Top of RECORDS PROVIDED

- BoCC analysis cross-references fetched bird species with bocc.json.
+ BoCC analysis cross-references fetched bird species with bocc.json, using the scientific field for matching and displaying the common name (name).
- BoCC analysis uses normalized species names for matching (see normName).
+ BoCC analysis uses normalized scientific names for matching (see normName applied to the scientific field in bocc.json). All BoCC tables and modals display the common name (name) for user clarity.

Bottom of RECORDS PROVIDED
Top of RECORDS PROVIDED

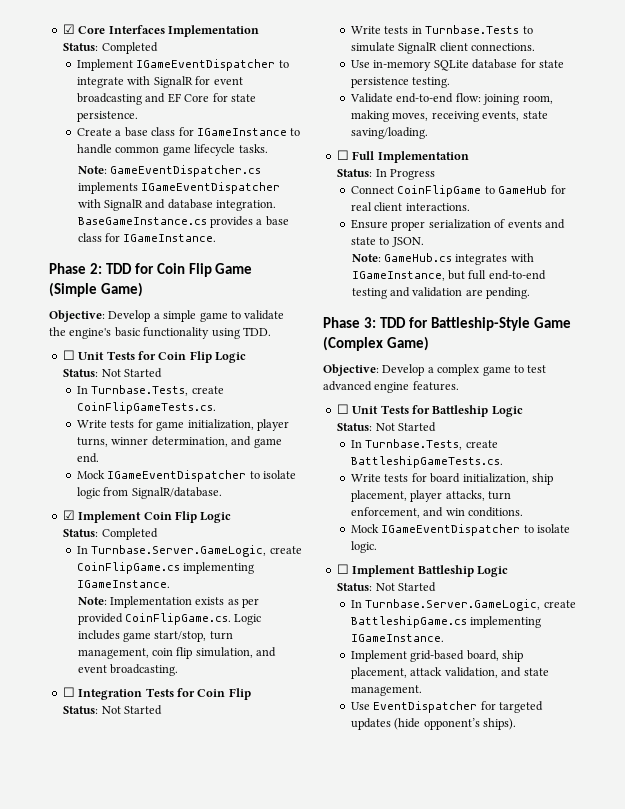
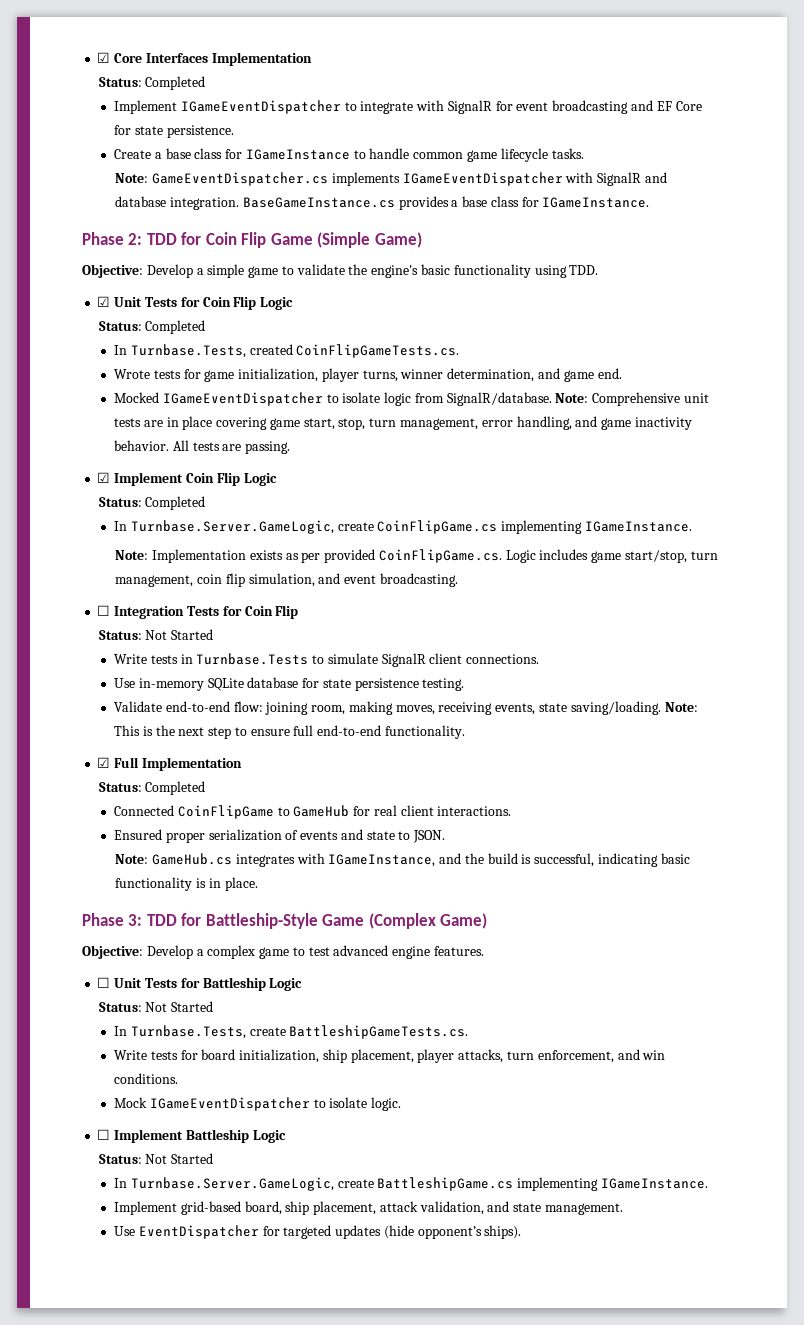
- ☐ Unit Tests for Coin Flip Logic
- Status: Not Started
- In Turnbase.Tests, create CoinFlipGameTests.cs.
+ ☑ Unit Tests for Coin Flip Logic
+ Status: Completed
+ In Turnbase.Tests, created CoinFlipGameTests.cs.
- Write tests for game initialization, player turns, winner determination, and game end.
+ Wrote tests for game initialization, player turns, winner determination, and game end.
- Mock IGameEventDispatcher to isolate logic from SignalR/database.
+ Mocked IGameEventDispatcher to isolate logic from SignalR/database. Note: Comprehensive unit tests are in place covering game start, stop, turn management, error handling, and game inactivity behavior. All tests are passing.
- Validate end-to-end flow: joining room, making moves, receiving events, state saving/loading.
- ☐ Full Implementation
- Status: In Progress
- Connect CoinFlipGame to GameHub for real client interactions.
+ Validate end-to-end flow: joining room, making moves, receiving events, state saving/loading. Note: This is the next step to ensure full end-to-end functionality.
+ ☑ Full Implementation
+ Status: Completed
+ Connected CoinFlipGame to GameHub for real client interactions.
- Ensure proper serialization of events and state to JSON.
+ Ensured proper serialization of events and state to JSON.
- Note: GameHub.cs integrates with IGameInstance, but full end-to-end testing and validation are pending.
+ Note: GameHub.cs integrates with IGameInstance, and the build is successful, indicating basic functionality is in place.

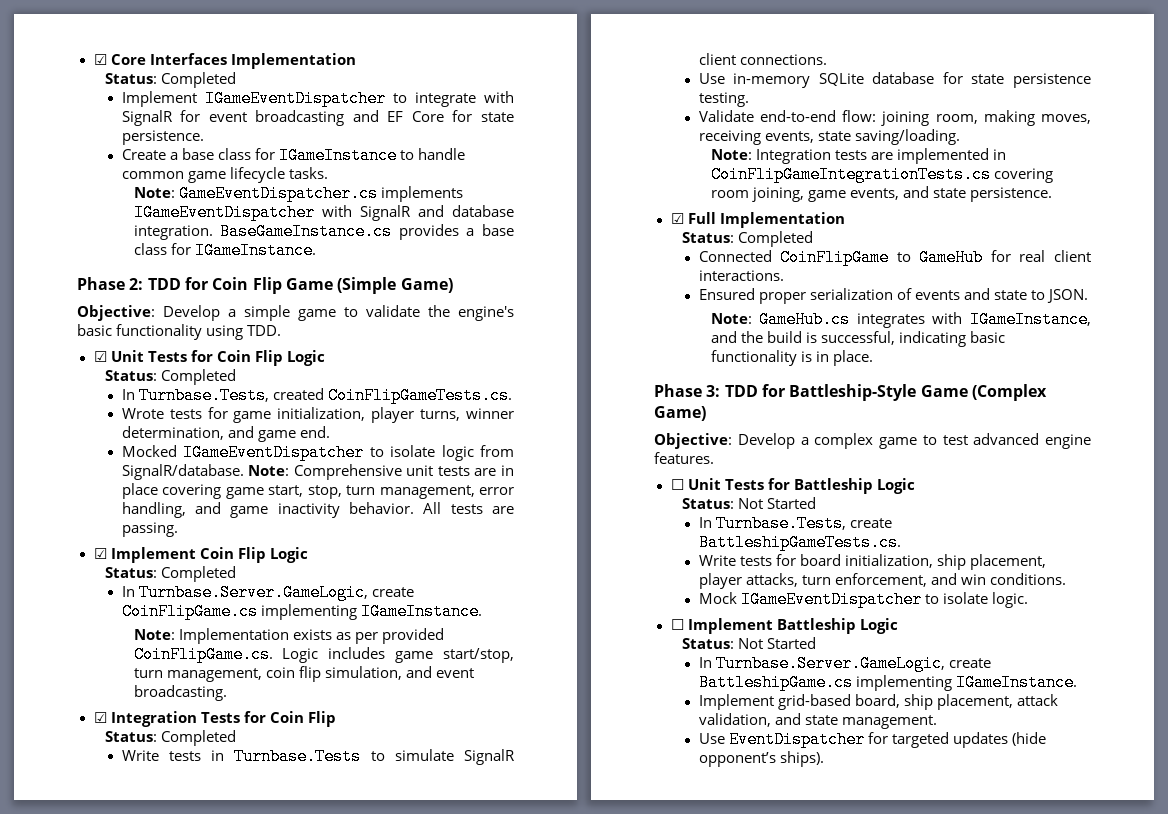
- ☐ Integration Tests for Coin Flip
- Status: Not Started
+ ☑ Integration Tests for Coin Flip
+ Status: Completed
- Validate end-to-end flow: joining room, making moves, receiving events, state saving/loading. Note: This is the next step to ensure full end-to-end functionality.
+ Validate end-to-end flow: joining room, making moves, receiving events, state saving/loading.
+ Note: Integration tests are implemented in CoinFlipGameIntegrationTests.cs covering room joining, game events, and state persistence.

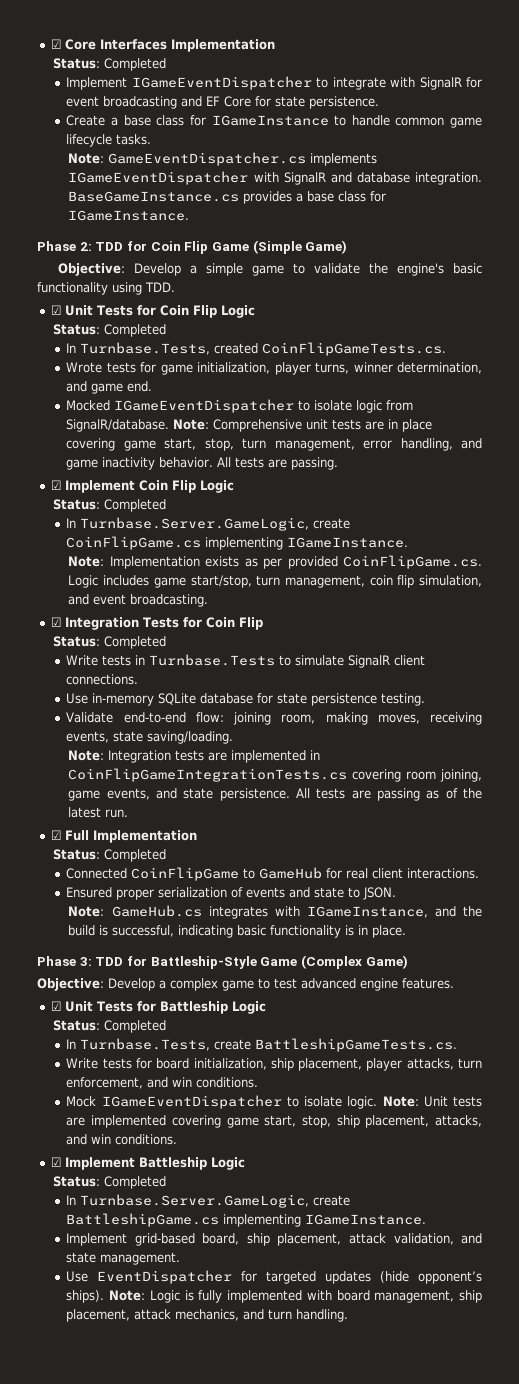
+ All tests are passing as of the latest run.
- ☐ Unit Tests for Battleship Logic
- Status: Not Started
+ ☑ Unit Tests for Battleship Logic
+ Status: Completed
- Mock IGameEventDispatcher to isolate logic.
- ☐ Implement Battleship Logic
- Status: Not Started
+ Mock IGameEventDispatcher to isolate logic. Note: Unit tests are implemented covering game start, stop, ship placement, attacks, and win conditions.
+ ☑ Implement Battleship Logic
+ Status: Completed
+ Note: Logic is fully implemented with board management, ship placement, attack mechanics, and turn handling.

Bottom of RECORDS PROVIDED

WORK INSTRUCTIONS:
Wherever the line holding "- BoCC analysis cross-references" falls in the entries above, copy exactly from it through the line holding "for user clarity.", inclusive, and add nothing.

SOLUTION TO THE EXERCISE:
- BoCC analysis cross-references fetched bird species with bocc.json.
+ BoCC analysis cross-references fetched bird species with bocc.json, using the scientific field for matching and displaying the common name (name).
- BoCC analysis uses normalized species names for matching (see normName).
+ BoCC analysis uses normalized scientific names for matching (see normName applied to the scientific field in bocc.json). All BoCC tables and modals display the common name (name) for user clarity.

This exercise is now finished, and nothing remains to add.